Father John let himself out and waited as Vicky came around the Bronco. “Bertie's in shock,” Vicky said. “She rambled on and on all the way over here. She never shut up.”

Suddenly Bertie's voice split the air: “I got my rights. I'm the wife.” Chief Banner stood on the stoop blocking her way.

Vicky hurried up the steps. “Come on, Art. You know she has the right to see her husband.”

“She may have the right, Vicky, but it might not be best.”

Father John joined them. “We've already gone over this,” he said.

The chief shrugged and led the way into a small living room crowded with uniformed policemen and several men dressed in slacks and dark sport coats. There was a hush of conversations. Ted Gianelli, the local FBI agent, huddled with a group in front of the sofa pushed against the opposite wall. A photographer bent down; light flashed through the room.
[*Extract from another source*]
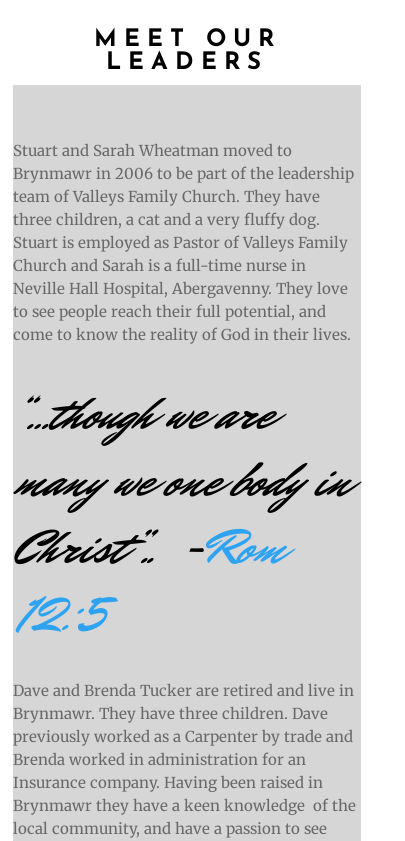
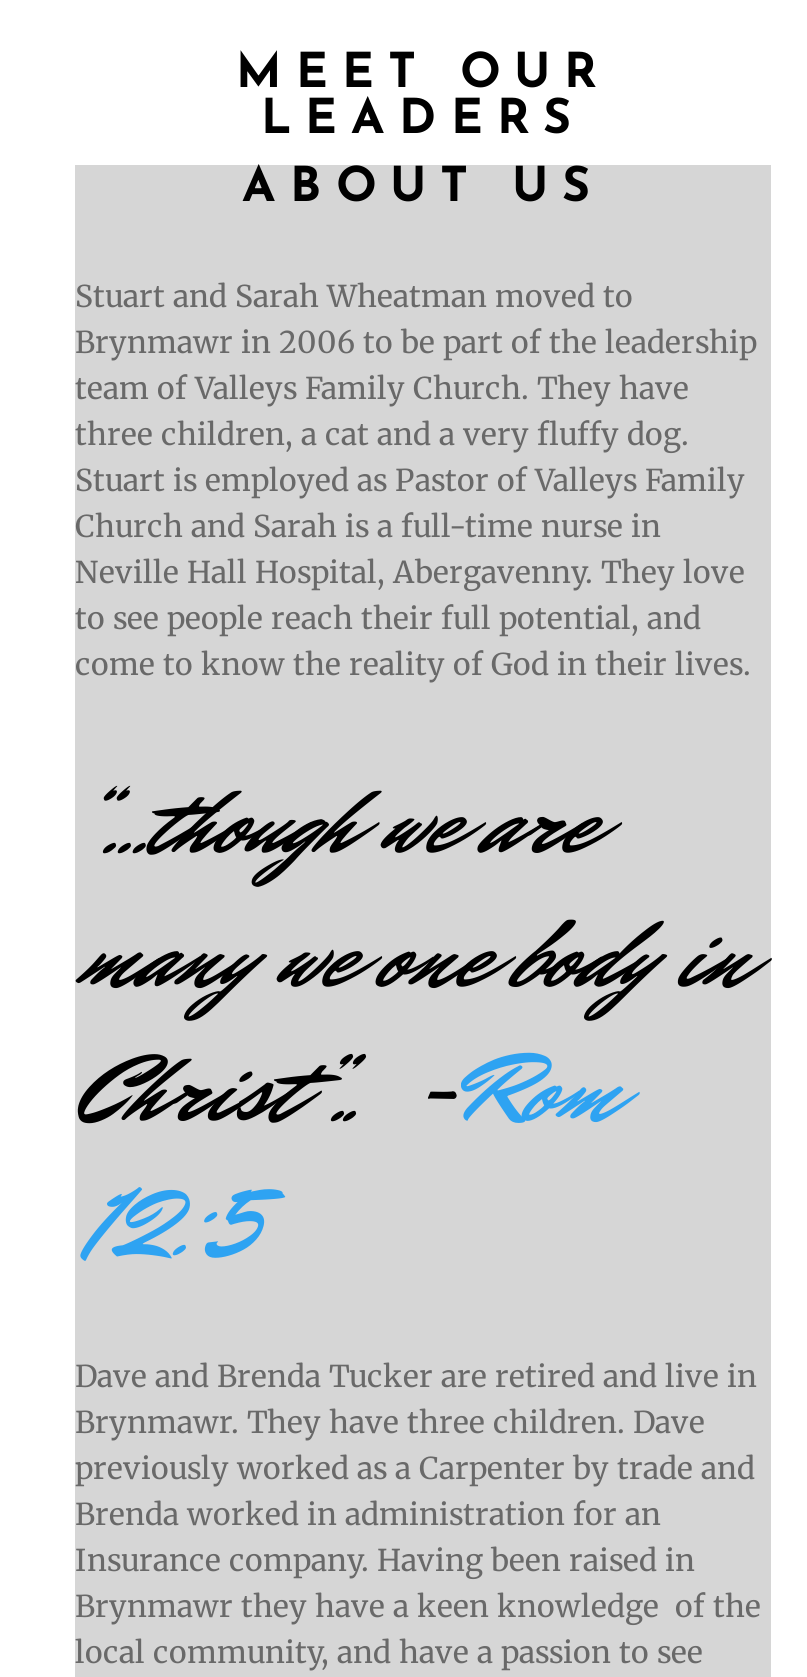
none -> [242,165,604,213] ABOUT US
As he stepped aside, Father John saw the body slumped over the edge of the sofa.

Bertie lurched forward. “He's dead!” It was a scream. “He's really dead.”

Gianelli stepped over to the woman. He wore a dark blue sport coat and gray, wrinkled slacks. The red tie draped down the center of his white shirt looked like a streak of blood. “You've seen him, Bertie. Let's go outside and let the lab technicians finish their job.” He took her arm—an unsuccessful attempt to turn her around.

Bertie jerked away. “That whore shot him.”

Gianelli drew in a long breath. “Liz says she found Ralph when she got home from work. The rifle was next to the sofa. Says that's all she remembers. But the police found her standing over him with the rifle in hand. Looks like she fired twice. One shot missed and blew a hole in the wall.”

For the first time, Father John saw the broken wallboard, the dark hole boring into the wall above the sofa. He glanced at Vicky. She was staring at the wall.

Banner spoke up. “My boys found two rifle cartridges on the floor. Crime boys dug a thirty-ought-six slug out of the wall.”

Vicky glanced from the chief to the FBI agent. “What are you saying? That the same gun hit both Ralph and the wall?”

Both men nodded. “Thirty-ought-six,” Gianelli said.

The murmur of conversations over by the sofa punctuated the quiet. Father John saw the look of shock and comprehension cross Vicky's face, and he understood.